Harry protested, "But I know more about it!"

"Ignorance is bliss," replied Jack.

They had no difficulty finding their way to the camp of the Hill-king. Harry never thought about it, beyond the simple word "east." But although "east" covers a great deal of territory, she had pointed Sungold's nose as surely as if she were a route-rider, covering the same path she had traveled for years. She wished now she weren't quite so accurate. She could see the king's tent looming in the twilight before them, the sunset fading behind them, and their long shadows beginning to dissolve in the ripples of the grey sand underfoot. She knew that they were marked by the king's guard, but no one hailed them. She could well believe that she and Sungold and Gonturan were immediately recognizable, but she was surprised that even if she were not to be taken prisoner on sight the very obvious presence of twelve armed Outlanders in her train was exciting no comment.

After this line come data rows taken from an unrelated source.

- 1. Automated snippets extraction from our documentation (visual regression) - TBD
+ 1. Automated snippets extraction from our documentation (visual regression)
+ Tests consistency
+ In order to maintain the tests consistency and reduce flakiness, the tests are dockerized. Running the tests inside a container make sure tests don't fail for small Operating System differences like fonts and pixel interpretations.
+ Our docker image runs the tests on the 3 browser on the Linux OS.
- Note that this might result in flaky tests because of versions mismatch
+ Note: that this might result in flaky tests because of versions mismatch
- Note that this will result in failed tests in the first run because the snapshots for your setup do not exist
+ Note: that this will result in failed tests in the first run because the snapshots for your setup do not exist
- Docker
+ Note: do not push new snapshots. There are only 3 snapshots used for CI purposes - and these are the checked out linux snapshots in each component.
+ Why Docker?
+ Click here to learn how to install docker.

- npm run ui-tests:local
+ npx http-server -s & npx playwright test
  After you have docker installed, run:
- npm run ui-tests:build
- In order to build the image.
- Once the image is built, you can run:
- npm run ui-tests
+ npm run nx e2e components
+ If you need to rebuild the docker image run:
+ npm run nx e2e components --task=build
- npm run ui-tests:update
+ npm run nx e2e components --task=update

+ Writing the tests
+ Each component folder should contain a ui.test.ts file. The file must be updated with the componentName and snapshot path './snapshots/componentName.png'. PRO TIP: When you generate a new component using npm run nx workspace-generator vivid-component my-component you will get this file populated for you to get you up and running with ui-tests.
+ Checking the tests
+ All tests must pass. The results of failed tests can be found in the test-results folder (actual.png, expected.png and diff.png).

Since she did not know what else to do, she rode reluctantly but directly to the king's tent; it rose from the center of the other tents, the black-and-white banner flying from its peak. Still no one stopped or questioned her; but several offered her silent hand greeting, the kind a king's Rider might expect, and this comforted her a little. But she wished she would see someone she knew well enough to talk to—Mathin or Innath by choice—to ask what sort of welcome she might expect.

There was little sign that this army had fought a desperate battle against the odds only days before; and she suddenly realized that it had never occurred to her that Corlath might lose. She was learning to believe what the backs of her eyelids told her. The tents were all neatly and precisely pitched, and the horses she saw were sleek and fit. There was a hum of tension about the camp, though, which she could feel; the silence had a stretched quality to it, and those people she saw hurrying from tent to tent looked as though their errands might be about life and death.

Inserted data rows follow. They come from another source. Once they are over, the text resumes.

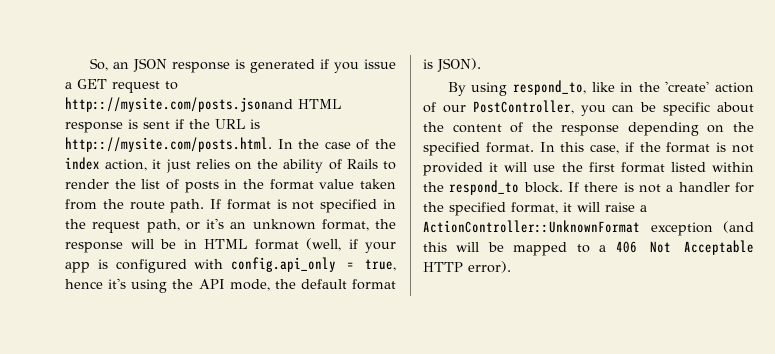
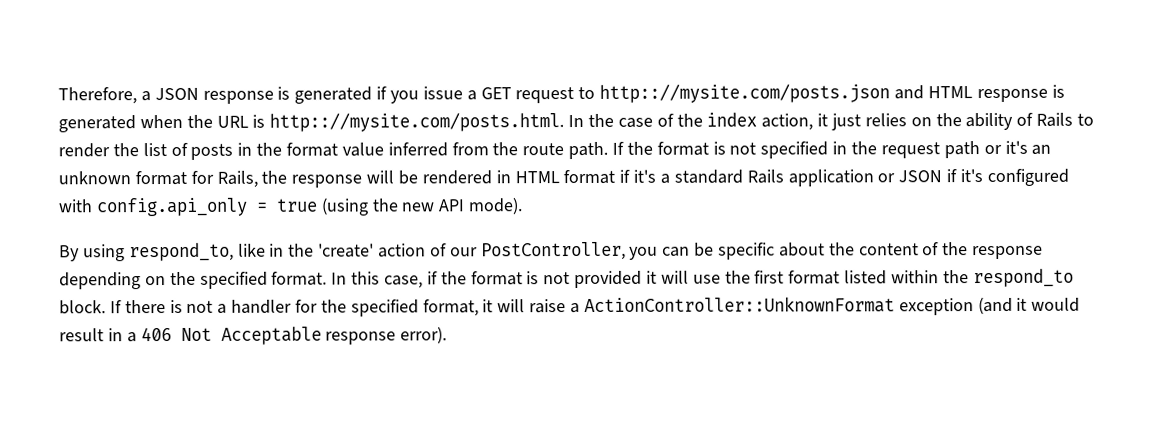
- So, an JSON response is generated if you issue a GET request to http:://mysite.com/posts.jsonand HTML response is sent if the URL is http:://mysite.com/posts.html. In the case of the index action, it just relies on the ability of Rails to render the list of posts in the format value taken from the route path.
+ Therefore, a JSON response is generated if you issue a GET request to http:://mysite.com/posts.json and HTML response is generated when the URL is http:://mysite.com/posts.html. In the case of the index action, it just relies on the ability of Rails to render the list of posts in the format value inferred from the route path.
- If format is not specified in the request path, or it's an unknown format, the response will be in HTML format (well, if your app is configured with config.api_only = true, hence it's using the API mode, the default format is JSON).
+ If the format is not specified in the request path or it's an unknown format for Rails, the response will be rendered in HTML format if it's a standard Rails application or JSON if it's configured with config.api_only = true (using the new API mode).
- If there is not a handler for the specified format, it will raise a ActionController::UnknownFormat exception (and this will be mapped to a 406 Not Acceptable HTTP error).
+ If there is not a handler for the specified format, it will raise a ActionController::UnknownFormat exception (and it would result in a 406 Not Acceptable response error).

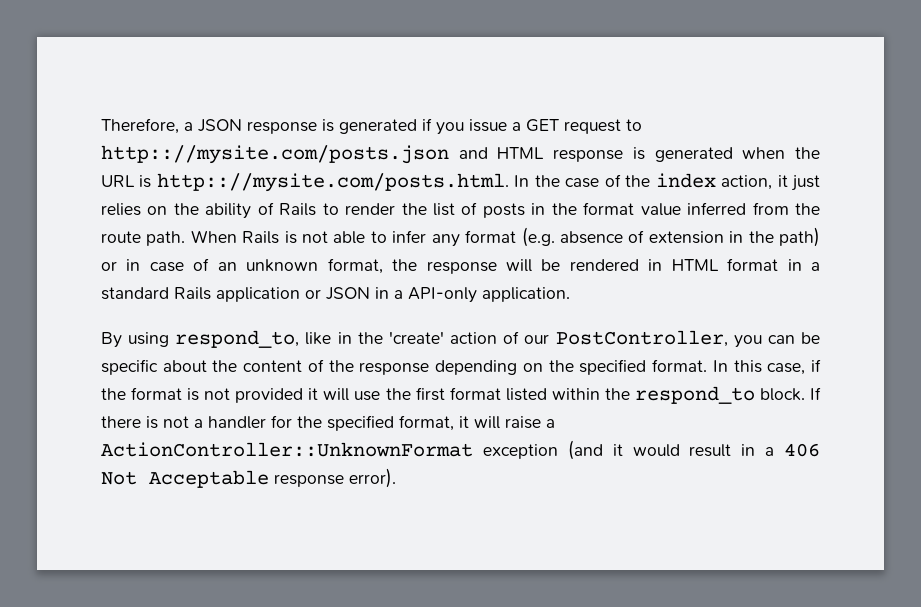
- If the format is not specified in the request path or it's an unknown format for Rails, the response will be rendered in HTML format if it's a standard Rails application or JSON if it's configured with config.api_only = true (using the new API mode).
+ When Rails is not able to infer any format (e.g. absence of extension in the path) or in case of an unknown format, the response will be rendered in HTML format in a standard Rails application or JSON in a API-only application.

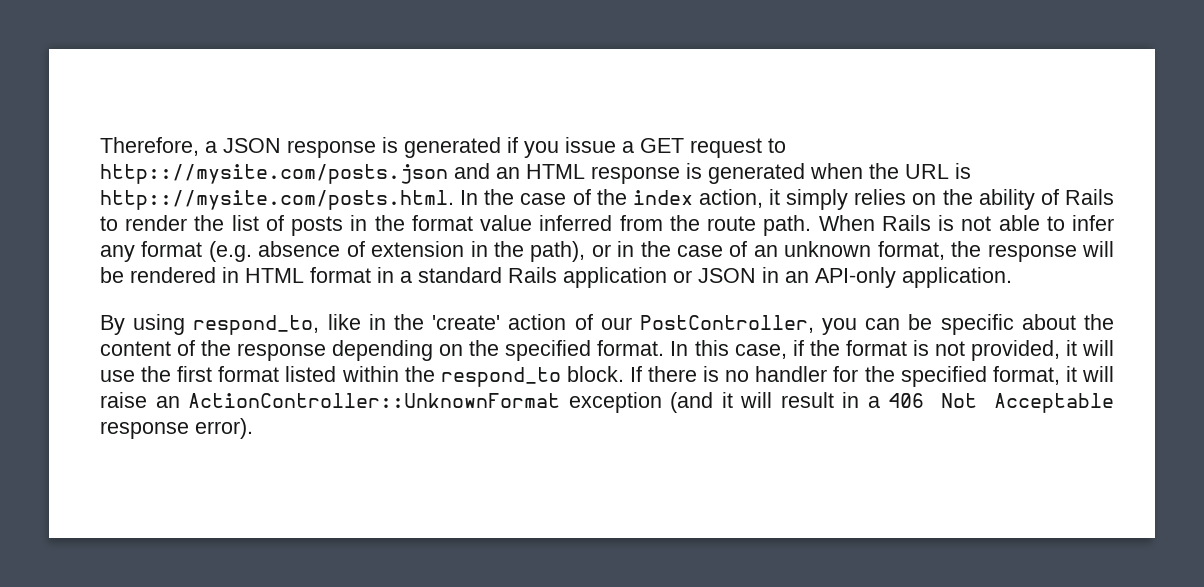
- Therefore, a JSON response is generated if you issue a GET request to http:://mysite.com/posts.json and HTML response is generated when the URL is http:://mysite.com/posts.html. In the case of the index action, it just relies on the ability of Rails to render the list of posts in the format value inferred from the route path.
+ Therefore, a JSON response is generated if you issue a GET request to http:://mysite.com/posts.json and an HTML response is generated when the URL is http:://mysite.com/posts.html. In the case of the index action, it simply relies on the ability of Rails to render the list of posts in the format value inferred from the route path.
- When Rails is not able to infer any format (e.g. absence of extension in the path) or in case of an unknown format, the response will be rendered in HTML format in a standard Rails application or JSON in a API-only application.
+ When Rails is not able to infer any format (e.g. absence of extension in the path), or in the case of an unknown format, the response will be rendered in HTML format in a standard Rails application or JSON in an API-only application.
- In this case, if the format is not provided it will use the first format listed within the respond_to block.
+ In this case, if the format is not provided, it will use the first format listed within the respond_to block.
- If there is not a handler for the specified format, it will raise a ActionController::UnknownFormat exception (and it would result in a 406 Not Acceptable response error).
+ If there is no handler for the specified format, it will raise an ActionController::UnknownFormat exception (and it will result in a 406 Not Acceptable response error).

Sungold's steps fell too quickly. She saw no other Rider, and at the door to the king's tent she paused, and her company came up behind her, and fanned out into a little court around their captain. The gold-sashed guard saluted her, just as he had done half a year ago; she thought it was even the same man, although he looked much older, almost as old as she felt. She stayed in the saddle; she wanted to stay there forever; at very least it made her taller than a man on foot—even Corlath. What was she to say? "The prodigal has returned? The mutineer wishes to be reinstated? The subordinate, having gone to a great deal of trouble to prove her commander wrong, has come back and promises to be a good little subordinate hereafter, or at least until the next time?"

Then Corlath put back his golden silk door and stood before her, and she stared down at him, and she could not have gotten out of the saddle then even if she had wanted to. She realized why, when her kelar had shown him to her in battle some days ago, she had not at first recognized him, that his sash was the wrong color. He was wearing her sash.